Task to complete:
Every line below that contains "assumptions" is to be copied.

Source material START

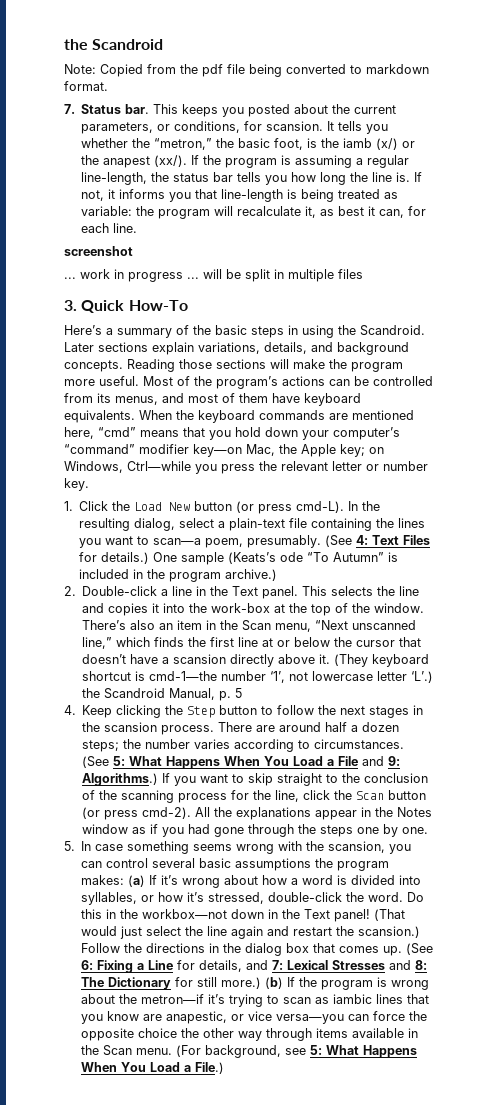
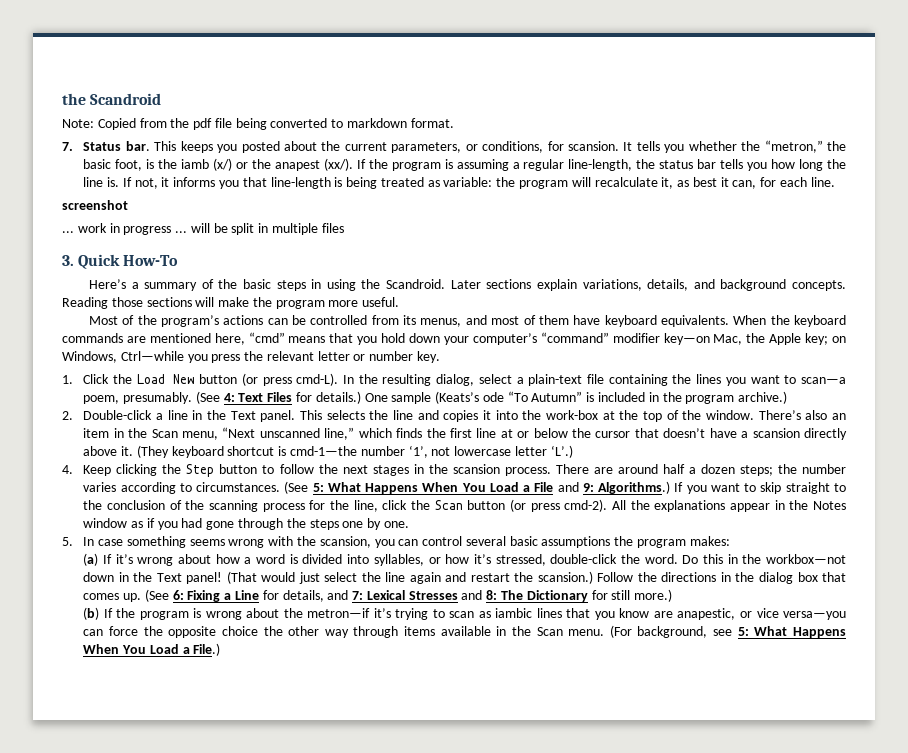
- Reading those sections will make the program more useful. Most of the program’s actions can be controlled from its menus, and most of them have keyboard equivalents.
+ Reading those sections will make the program more useful.
+ Most of the program’s actions can be controlled from its menus, and most of them have keyboard equivalents.
- (They keyboard shortcut is cmd-1—the number ‘1’, not lowercase letter ‘L’.) the Scandroid Manual, p. 5
+ (They keyboard shortcut is cmd-1—the number ‘1’, not lowercase letter ‘L’.)
- 5. In case something seems wrong with the scansion, you can control several basic assumptions the program makes: (a) If it’s wrong about how a word is divided into syllables, or how it’s stressed, double-click the word.
+ 5. In case something seems wrong with the scansion, you can control several basic assumptions the program makes:
+ (a) If it’s wrong about how a word is divided into syllables, or how it’s stressed, double-click the word.
- (See 6: Fixing a Line for details, and 7: Lexical Stresses and 8: The Dictionary for still more.) (b) If the program is wrong about the metron—if it’s trying to scan as iambic lines that you know are anapestic, or vice versa—you can force the opposite choice the other way through items available in the Scan menu.
+ (See 6: Fixing a Line for details, and 7: Lexical Stresses and 8: The Dictionary for still more.)
+ (b) If the program is wrong about the metron—if it’s trying to scan as iambic lines that you know are anapestic, or vice versa—you can force the opposite choice the other way through items available in the Scan menu.

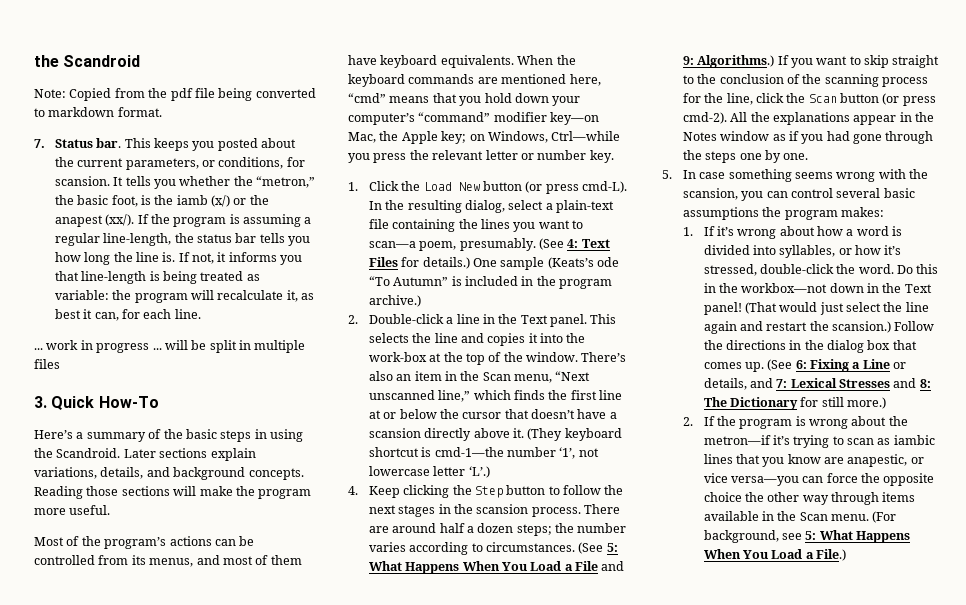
- screenshot
- (a) If it’s wrong about how a word is divided into syllables, or how it’s stressed, double-click the word.
+ 1. If it’s wrong about how a word is divided into syllables, or how it’s stressed, double-click the word.
- (See 6: Fixing a Line for details, and 7: Lexical Stresses and 8: The Dictionary for still more.)
+ (See 6: Fixing a Line or details, and 7: Lexical Stresses and 8: The Dictionary for still more.)
- (b) If the program is wrong about the metron—if it’s trying to scan as iambic lines that you know are anapestic, or vice versa—you can force the opposite choice the other way through items available in the Scan menu.
+ 2. If the program is wrong about the metron—if it’s trying to scan as iambic lines that you know are anapestic, or vice versa—you can force the opposite choice the other way through items available in the Scan menu.

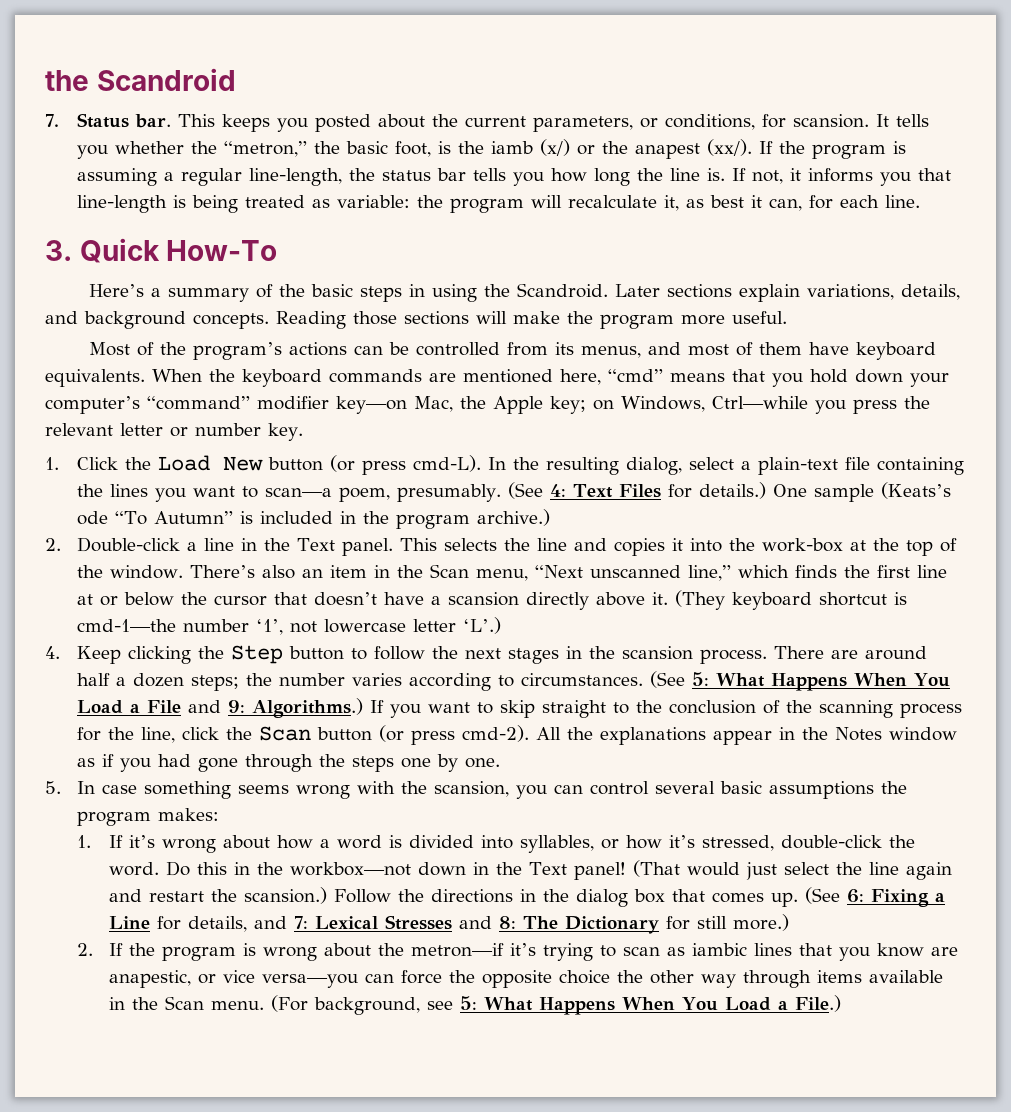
- Note: Copied from the pdf file being converted to markdown format.
- ... work in progress ... will be split in multiple files
- (See 6: Fixing a Line or details, and 7: Lexical Stresses and 8: The Dictionary for still more.)
+ (See 6: Fixing a Line for details, and 7: Lexical Stresses and 8: The Dictionary for still more.)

Source material END

Exercise result:
- 5. In case something seems wrong with the scansion, you can control several basic assumptions the program makes: (a) If it’s wrong about how a word is divided into syllables, or how it’s stressed, double-click the word.
+ 5. In case something seems wrong with the scansion, you can control several basic assumptions the program makes:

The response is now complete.